In this war, as in so many others, propagandists churned out a stream of malicious lies to generate popular backing for the aggression and killing. British newspapers, churchmen and war correspondents invented hundreds of fake atrocity stories that portrayed the Boers as treacherous and arrogant brutes. These included numerous shocking claims alleging that Boer soldiers massacred pro-British civilians, that Boer civilians murdered British soldiers, and that Boers executed fellow-Boers who wanted to surrender. "There was virtually no limit to such invention," historian Phillip Knightley has noted.

A widely shown newsreel film purported to show Boers attacking a Red Cross tent while British doctors and nurses treat the wounded. Actually this fake had been shot with actors on Hampstead Heath, a suburb of London.note 32

Exposing the War-Makers


In the United States, as in most of Europe, public interest in the conflict was keen. Although public sentiment in these countries was largely pro-Boer and anti-British, the government leaders -- fearful of the adverse consequences of defying Britain -- were publicly pro-British, or at least studiously neutral.

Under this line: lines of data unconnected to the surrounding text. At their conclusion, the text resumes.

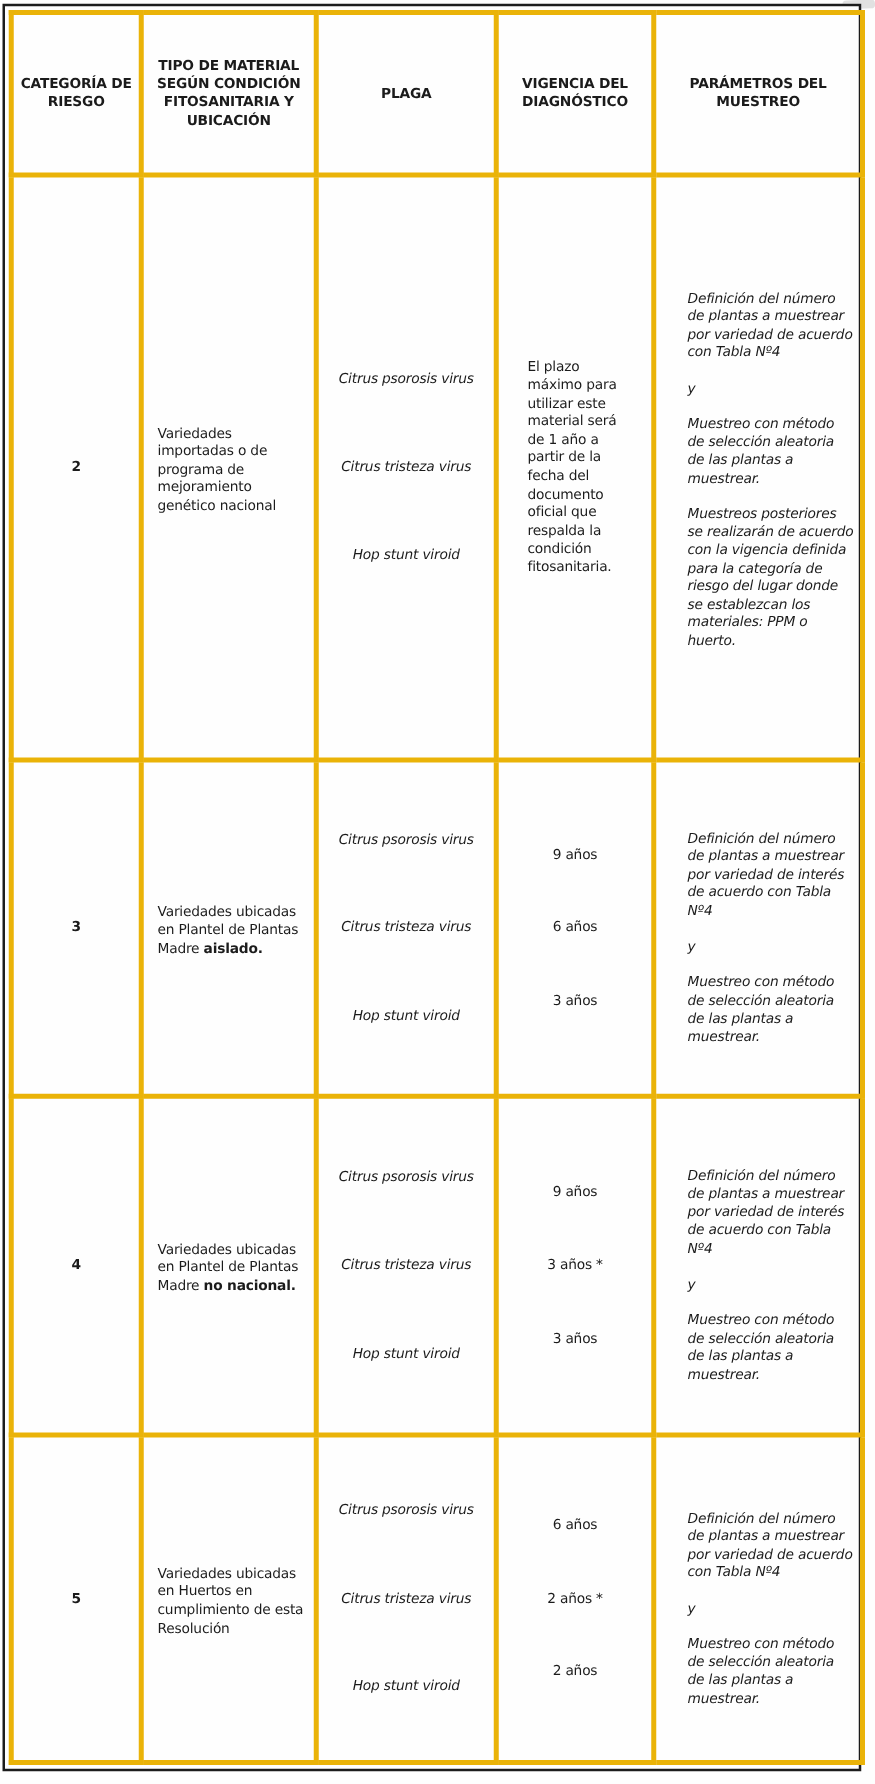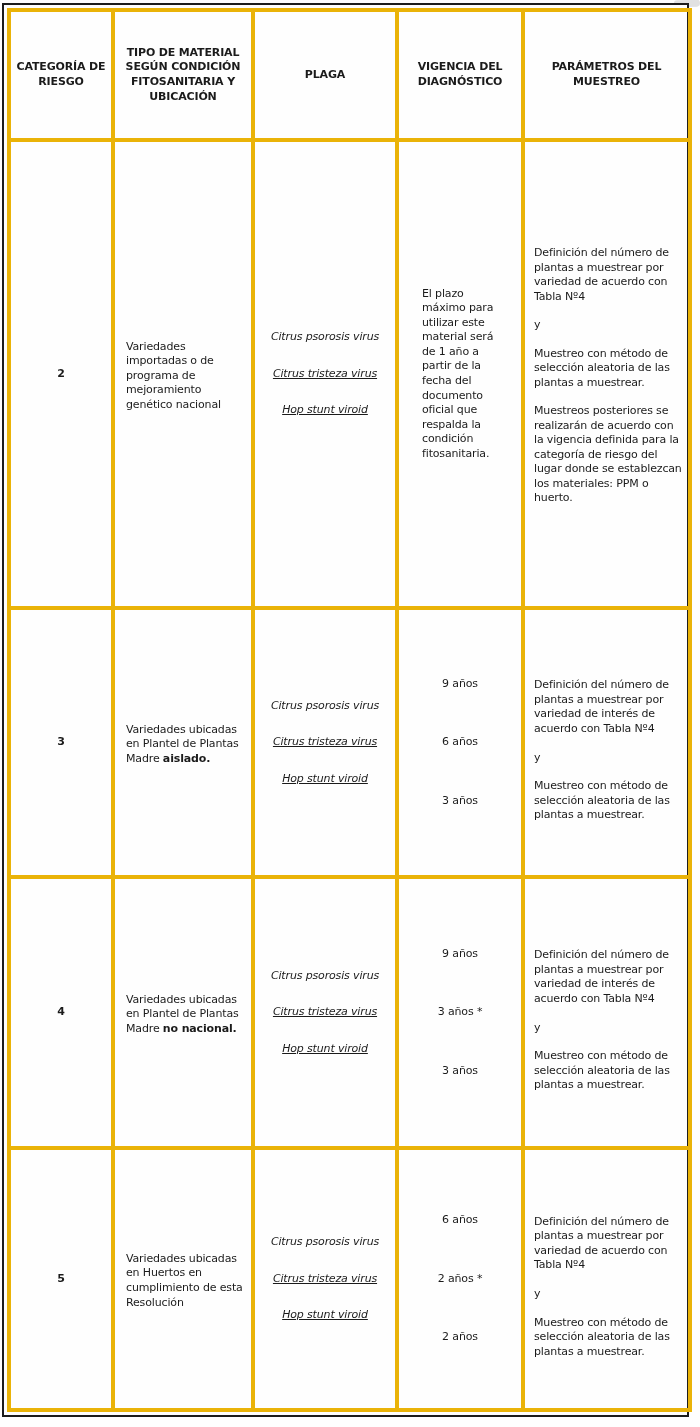--- a/index.html
+++ b/index.html
@@ -63,32 +63,32 @@
     text-align: center;
     font-weight: bold;
     font-size: 16px;
   }
   td.material {
     padding: 4px 8px 0 11px;
     text-align: left;
   }
   td.material b { font-weight: bold; }
   td.plagas-cell { text-align: center; font-style: italic; padding: 0 5px; border-radius: 15px; }
-  .stack > div + div { margin-top: 22px; text-decoration: underline; }
+  .stack > div + div { margin-top: 56px; }
   td.vig-stack-cell { text-align: center; padding: 0 4px; }
   .vstack > div + div { margin-top: 44px; }
   td.vig-text-cell { padding: 0 8px 0 11px; text-align: left; }
   td.vig-text-cell p { margin: 12px; }
   td.params {
     vertical-align: top;
     text-align: left;
     padding: 22px 5px 6px 9px;
   }
   td.params.first { padding-top: 10px; }
-  td.params p { margin: 0 0 14px 0; }
+  td.params p { margin: 0 0 14px 16px; font-style: italic; }
   td.params p:last-child { margin-bottom: 0; }
 </style>
 </head>
 <body>
 
 <div class="page">
   <div class="smudge"></div>
 
   <div class="table-outer">
     <table class="risk">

William Jennings Bryan, Andrew Carnegie and many other Americans were embarrassed by the striking parallel between US and British policy of the day: just as Britain was forcibly subduing the Boers in southern Africa, American troops were brutally suppressing native fighters for independence in the newly-acquired Philippines. Echoing a widespread American sentiment of the day, Mark Twain declared: "I think that England sinned when she got herself into a war in South Africa which she could have avoided, just as we have sinned in getting into a similar war in the Philippines." In spite of such sentiment, the government of President McKinley and the jingoistic newspapers of William Randolph Hearst sided with Britain.note 33

But even in Britain itself, there was considerable opposition to the war. In the House of Commons, Liberal MP Philip Stanhope (later Baron Weardale) introduced a resolution expressing disapproval of Britain's military campaign against the Boer republics. In tracing the war's origins, he said:note 34

Accordingly, the [pro-British] South African League was formed, and Mr. Rhodes and his associates -- generally of the German Jew extraction -- found money in thousands for its propaganda. By this league in [British] South Africa and here [in Britain] they have poisoned the wells of public knowledge. Money has been lavished in the London world and in the press, and the result has been that little by little public opinion has been wrought up and inflamed, and now, instead of finding the English people dealing with this matter in a truly English spirit, we are dealing with it in a spirit which generations to come will condemn ...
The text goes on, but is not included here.